To handle noise and fault, it is essential to understand how they affect the behaviour or performance of a trained network. Noise or fault tolerant learning algorithms aim at training a network to attain acceptable performance even under noise and fault situations. A survey of various kinds of imperfect conditions in the traditional network model, such as radial basis function (RBF) networks, was reported in Martolia et al. (2015). Besides, failure tolerant ability of RBF networks was extensively studied (Leung et al. 2010; Feng et al. 2017; Murakami and Honda 2007). However, few results about failure tolerant ability of ELM networks were studied.

This paper investigates the noise tolerant performance of the SLFNN model trained by the incremental ELM concept. We consider that multiplicative weight noise exist between the input and hidden layers, and between the hidden and output layers. Firstly, a noise tolerant training objective function for SLFNNs is formulated. Afterwards, two incremental ELM algorithms, namely weight deviation incremental extreme learning machine (WDT-IELM) and weight deviation convex incremental extreme learning machine (WDTC-IELM), are derived.

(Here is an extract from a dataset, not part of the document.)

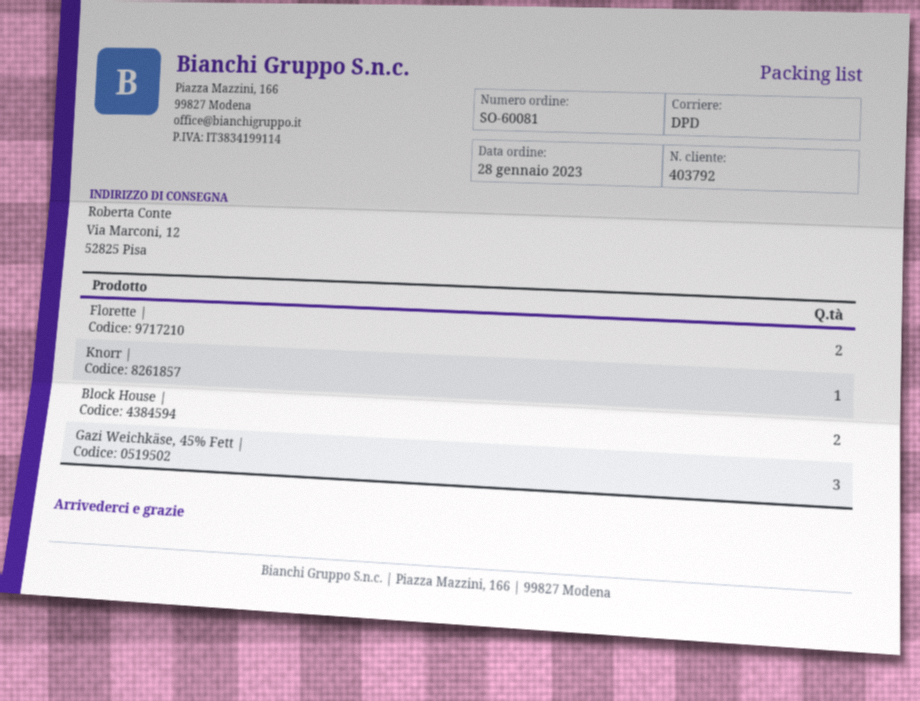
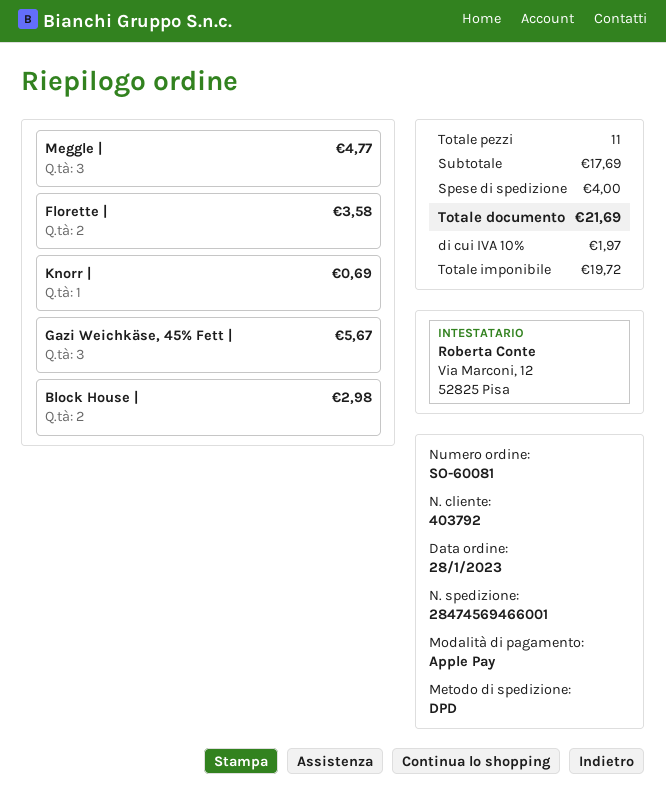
Meggle |: none -> 3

In the WDT-IELM algorithm, the hidden nodes are added into the existing network incrementally in the one-by-one manner. After adding a new hidden node, all the previous trained output weights are not modified .

In the WDTC-IELM algorithm, we use a strategy similar to WDT-IELM to create a SLFNN, but we use a simple updating rule to modify the previous trained output weights.

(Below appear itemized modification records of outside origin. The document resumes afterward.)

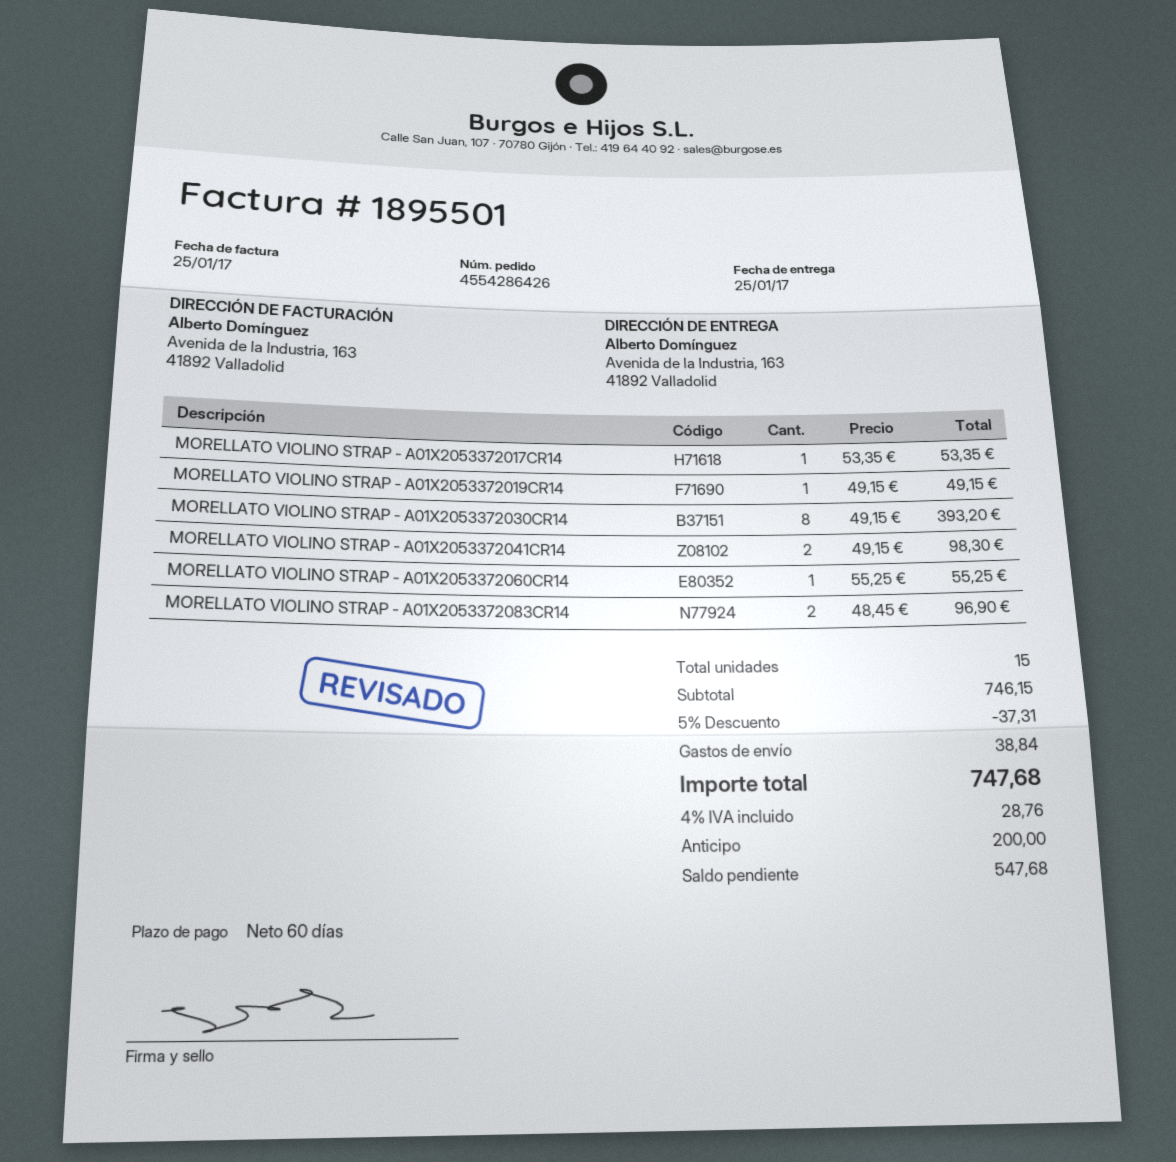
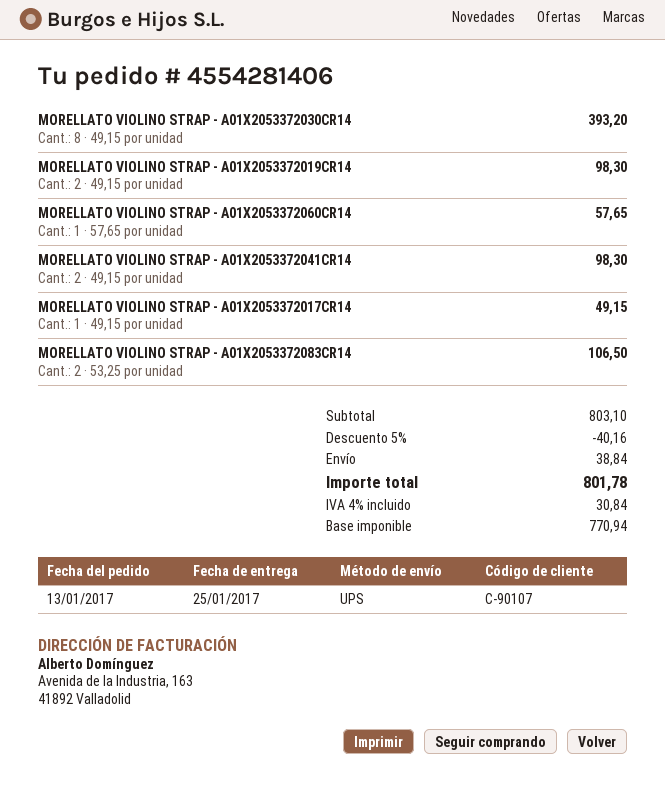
order number: 4554286426 -> 4554281406
MORELLATO VIOLINO STRAP - A01X2053372017CR14: 1 x 53.35 = 53.35 -> 1 x 49.15 = 49.15
MORELLATO VIOLINO STRAP - A01X2053372019CR14: 1 x 49.15 = 49.15 -> 2 x 49.15 = 98.30
MORELLATO VIOLINO STRAP - A01X2053372060CR14: 1 x 55.25 = 55.25 -> 1 x 57.65 = 57.65
MORELLATO VIOLINO STRAP - A01X2053372083CR14: 2 x 48.45 = 96.90 -> 2 x 53.25 = 106.50
subtotal: 746.15 -> 803.10
discount: 5% = 37.31 -> 5% = 40.16
tax: 4% = 28.76 -> 4% = 30.84
total: 747.68 -> 801.78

We show that for the two proposed ELM algorithms, the training objective values are non-increasing at each training iteration. We use several simulations, operated on several commonly used datasets, to validate the superiority of the two proposed algorithms. Compared to the original incremental ELM algorithms, the two proposed algorithms have much better ability to tolerate the multiplicative weight noise. In addition, we perform paired-t tests to show that the improvement of using the proposed algorithms is statistical significant.

The rest of the paper is organized as follows. The backgrounds on ELM are given in Sect. 2. In Sect. 3, weight noise models are presented and the noise tolerant objective function is derived. Sect. 4 presents the two proposed algorithms. In addition, in this section, we show that during training, the objective values are non-increasing. The simulation results are presented in Sect. 5. The paper is ended with conclusion in Sect. 6.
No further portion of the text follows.